Every Byte Matters: Introducing mxbai-embed-xsmall-v1

We are happy to introduce mxbai-embed-xsmall-v1, our smallest and most efficient embedding model to date. Despite its small size, it comes with competitive performance, making it ideal for retrieval tasks where resources are limited. It has an Apache 2.0 license and is available on Hugging Face.

Read on to learn more about our approach and to check out our benchmarks. If you want to skip right to the model instead, you can access it here:

mxbai-embed-xsmall-v1: Tiny but mighty embedding model optimized for retrieval tasks.

TLDR:
Introducing our smallest and most efficient English embedding model, mxbai-embed-xsmall-v1, offering competitive performance with a small footprint. It supports long context, binary quantization and Matryoshka representation learning!

Why Embeddings?

Embeddings are the backbone of many natural language processing applications. They transform complex textual data into numerical vectors, allowing us to measure semantic similarity between texts. This capability is crucial for tasks like recommendation systems, search engines, clustering, classification, and especially Retrieval-Augmented Generation (RAG).

In RAG, embeddings enable large language models (LLMs) to access and understand custom data. For instance, if you need a report based on internal documents, an embedding model can encode these documents into a vector database. When you query the system, it retrieves the most relevant information to inform the LLM, allowing it to generate accurate and context-specific responses.

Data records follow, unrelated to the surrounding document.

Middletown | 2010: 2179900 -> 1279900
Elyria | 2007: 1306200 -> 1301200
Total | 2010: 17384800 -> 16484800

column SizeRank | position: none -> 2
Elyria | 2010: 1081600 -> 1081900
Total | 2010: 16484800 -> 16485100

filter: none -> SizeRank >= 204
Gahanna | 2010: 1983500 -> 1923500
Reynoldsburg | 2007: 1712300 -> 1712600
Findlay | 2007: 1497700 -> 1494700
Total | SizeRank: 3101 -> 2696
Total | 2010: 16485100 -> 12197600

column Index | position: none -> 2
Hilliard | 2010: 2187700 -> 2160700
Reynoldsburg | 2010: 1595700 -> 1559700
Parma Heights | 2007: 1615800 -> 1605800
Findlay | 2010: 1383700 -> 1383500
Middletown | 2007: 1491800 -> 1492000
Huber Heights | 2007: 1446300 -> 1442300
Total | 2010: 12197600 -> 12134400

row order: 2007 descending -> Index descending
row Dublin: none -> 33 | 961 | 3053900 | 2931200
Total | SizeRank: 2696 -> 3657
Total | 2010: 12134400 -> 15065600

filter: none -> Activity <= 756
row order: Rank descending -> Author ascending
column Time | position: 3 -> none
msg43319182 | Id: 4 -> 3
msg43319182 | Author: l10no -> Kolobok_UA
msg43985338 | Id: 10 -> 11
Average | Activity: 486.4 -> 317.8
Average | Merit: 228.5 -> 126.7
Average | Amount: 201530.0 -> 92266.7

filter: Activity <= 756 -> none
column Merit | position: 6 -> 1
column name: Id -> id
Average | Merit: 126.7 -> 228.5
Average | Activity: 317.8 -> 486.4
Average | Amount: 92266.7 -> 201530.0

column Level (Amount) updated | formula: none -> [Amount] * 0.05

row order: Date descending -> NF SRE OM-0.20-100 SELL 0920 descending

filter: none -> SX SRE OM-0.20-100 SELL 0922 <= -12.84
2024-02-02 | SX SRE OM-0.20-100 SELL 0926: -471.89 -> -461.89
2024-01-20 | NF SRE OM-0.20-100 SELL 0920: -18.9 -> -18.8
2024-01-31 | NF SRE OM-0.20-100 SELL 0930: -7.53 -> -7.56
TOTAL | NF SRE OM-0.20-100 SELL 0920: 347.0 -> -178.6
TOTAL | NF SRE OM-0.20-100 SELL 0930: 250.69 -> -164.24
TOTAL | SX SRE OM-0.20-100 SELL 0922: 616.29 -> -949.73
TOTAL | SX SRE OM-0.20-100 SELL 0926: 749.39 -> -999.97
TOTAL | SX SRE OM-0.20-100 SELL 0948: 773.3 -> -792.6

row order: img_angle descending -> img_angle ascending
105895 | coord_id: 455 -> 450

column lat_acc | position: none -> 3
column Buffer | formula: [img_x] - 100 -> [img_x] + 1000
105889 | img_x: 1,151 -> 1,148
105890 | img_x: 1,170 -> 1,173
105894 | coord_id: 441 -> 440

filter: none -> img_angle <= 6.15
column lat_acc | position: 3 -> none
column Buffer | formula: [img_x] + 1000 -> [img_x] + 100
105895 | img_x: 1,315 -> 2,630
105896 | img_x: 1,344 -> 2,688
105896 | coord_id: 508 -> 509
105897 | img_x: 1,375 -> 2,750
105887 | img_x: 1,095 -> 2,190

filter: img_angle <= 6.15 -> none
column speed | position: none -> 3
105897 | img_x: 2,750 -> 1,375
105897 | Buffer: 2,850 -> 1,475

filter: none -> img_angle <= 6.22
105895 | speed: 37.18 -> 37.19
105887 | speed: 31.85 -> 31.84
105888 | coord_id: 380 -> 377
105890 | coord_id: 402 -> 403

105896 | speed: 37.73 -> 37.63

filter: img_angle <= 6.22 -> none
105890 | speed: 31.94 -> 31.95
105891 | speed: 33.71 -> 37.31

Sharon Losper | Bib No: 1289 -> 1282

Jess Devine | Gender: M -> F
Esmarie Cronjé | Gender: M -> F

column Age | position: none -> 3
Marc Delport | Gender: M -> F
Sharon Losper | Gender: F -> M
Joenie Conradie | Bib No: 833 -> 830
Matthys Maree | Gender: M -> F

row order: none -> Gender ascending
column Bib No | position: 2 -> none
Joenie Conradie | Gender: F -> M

Introducing Our Smallest Embedding Model

We understand that not every application has the luxury of great computational resources. That's why we've developed mxbai-embed-xsmall-v1, a compact yet powerful embedding model optimized for English retrieval tasks. Based on sentence-transformers/all-MiniLM-L6-v2, our model has only 22.7 million parameters and is trained in float16 for efficiency.

Despite its small size, the model supports features like binary quantization and Matryoshka representation learning (MRL), allowing for significant reductions in storage and computational requirements without sacrificing much performance.

Specs

Small Footprint: Only 22.7 million parameters and 384 dimensions.
Long Context Support: Inputs up to 4096 tokens.
Binary Quantization and MRL: Up to 32x storage and 40x speed efficiency gains.
Optimized for English Retrieval: Specifically trained for English retrieval tasks.

Model Evaluation with Benchmarks

Let's dive straight into the performance of our new model across various benchmarks.

MTEB Benchmark

On the Massive Text Embedding Benchmark (MTEB), our model performs well for its size:

Task	all-MiniLM-L6-v2	mxbai-embed-xsmall-v1
ArguAna	48.42	49.58
SciDOCS	21.58	21.50
SciFact	65.41	65.81
NFCorpus	31.00	32.05
TREC-COVID	46.09	48.90
Touche2020	16.39	17.09
FiQA2018	36.10	37.10
HotpotQA	46.50	48.37
MSMARCO (dev)	36.54	36.76
Fever	50.93	56.45
NQ	43.67	44.44
DBPedia	32.30	32.19
Quora	87.54	87.70
Climate-Fever	20.29	22.42
cqadupstack	40.69	41.59
Average	41.56	42.80

Long Context Benchmark (LoCo)

Our model supports inputs with a length of up to 4096 tokens, making it suitable for long documents:

Model	GovReport	QasperFA	QasperFT	QMSum	SummScreenFD	Average
all-MiniLM-L6-v2	86.31	81.9	78.88	34.86	54.75	67.34
mxbai-embed-xsmall-v1	95.6	94.15	86.91	26.75	78.27	76.34

LongEmb Benchmark

We compared our model against sentence-transformers/all-MiniLM-L6-v2:

Model	NarrativeQA	QMSum	SummScreenFD	2WikiMultiQA	Average
all-MiniLM-L6-v2	15.6	20.53	60.57	47.70	36.10
mxbai-embed-xsmall-v1	15.65	28.62	81.45	58.05	45.94

Our model shows significant improvements, especially in longer document tasks.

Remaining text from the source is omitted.